* **The input**
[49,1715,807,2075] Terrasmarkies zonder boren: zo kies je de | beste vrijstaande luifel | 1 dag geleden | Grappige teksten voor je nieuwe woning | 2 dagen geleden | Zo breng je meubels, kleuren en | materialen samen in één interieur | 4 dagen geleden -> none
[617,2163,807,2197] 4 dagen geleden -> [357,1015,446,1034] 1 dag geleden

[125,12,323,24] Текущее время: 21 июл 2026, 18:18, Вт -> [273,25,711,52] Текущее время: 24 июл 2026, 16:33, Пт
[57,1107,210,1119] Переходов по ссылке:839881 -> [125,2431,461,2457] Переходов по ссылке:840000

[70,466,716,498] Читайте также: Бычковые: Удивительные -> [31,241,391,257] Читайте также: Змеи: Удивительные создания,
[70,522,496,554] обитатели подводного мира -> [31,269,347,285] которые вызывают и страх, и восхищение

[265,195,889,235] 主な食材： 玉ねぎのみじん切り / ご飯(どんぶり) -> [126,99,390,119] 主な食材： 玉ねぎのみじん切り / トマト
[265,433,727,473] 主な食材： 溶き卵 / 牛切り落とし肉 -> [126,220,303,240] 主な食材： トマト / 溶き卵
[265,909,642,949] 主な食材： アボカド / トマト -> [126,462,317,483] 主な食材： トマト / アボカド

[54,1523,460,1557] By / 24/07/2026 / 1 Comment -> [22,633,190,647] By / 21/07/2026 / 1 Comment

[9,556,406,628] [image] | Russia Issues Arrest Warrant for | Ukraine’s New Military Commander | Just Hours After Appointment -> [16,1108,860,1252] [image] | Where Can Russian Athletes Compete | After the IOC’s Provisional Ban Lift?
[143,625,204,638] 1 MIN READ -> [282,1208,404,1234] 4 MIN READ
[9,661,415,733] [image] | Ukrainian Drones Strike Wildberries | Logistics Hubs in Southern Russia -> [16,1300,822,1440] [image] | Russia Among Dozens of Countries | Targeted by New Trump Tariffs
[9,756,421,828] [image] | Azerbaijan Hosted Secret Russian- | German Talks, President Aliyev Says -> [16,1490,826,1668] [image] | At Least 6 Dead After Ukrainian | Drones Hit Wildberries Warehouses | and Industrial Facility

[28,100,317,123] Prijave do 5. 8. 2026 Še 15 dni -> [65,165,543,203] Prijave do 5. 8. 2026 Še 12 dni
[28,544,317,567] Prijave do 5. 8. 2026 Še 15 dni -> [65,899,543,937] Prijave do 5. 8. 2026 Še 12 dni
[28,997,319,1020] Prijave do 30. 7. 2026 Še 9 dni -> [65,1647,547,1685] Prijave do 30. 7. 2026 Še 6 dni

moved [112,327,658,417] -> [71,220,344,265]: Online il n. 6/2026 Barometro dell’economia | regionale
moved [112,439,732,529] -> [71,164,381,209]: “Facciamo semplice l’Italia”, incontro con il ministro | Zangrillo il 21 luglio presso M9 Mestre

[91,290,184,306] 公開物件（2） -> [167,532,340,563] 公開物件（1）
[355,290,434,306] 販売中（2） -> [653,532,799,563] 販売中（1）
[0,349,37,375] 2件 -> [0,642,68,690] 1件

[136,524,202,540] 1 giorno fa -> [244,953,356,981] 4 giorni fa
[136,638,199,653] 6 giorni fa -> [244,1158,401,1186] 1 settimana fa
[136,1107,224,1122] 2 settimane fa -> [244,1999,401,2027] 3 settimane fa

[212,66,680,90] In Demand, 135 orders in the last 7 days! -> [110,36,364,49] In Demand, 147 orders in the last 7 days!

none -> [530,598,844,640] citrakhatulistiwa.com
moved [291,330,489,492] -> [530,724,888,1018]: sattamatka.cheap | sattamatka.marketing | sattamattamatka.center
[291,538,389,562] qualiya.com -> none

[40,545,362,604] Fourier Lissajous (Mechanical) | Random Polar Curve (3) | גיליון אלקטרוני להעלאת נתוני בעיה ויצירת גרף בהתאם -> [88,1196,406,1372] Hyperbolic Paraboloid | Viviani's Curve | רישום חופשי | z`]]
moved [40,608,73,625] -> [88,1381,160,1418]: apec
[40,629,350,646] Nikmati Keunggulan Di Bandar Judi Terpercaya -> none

* **Work instructions**
Search the data above for the string "giorni" and report each line that holds it.

* **Solution**
[136,524,202,540] 1 giorno fa -> [244,953,356,981] 4 giorni fa
[136,638,199,653] 6 giorni fa -> [244,1158,401,1186] 1 settimana fa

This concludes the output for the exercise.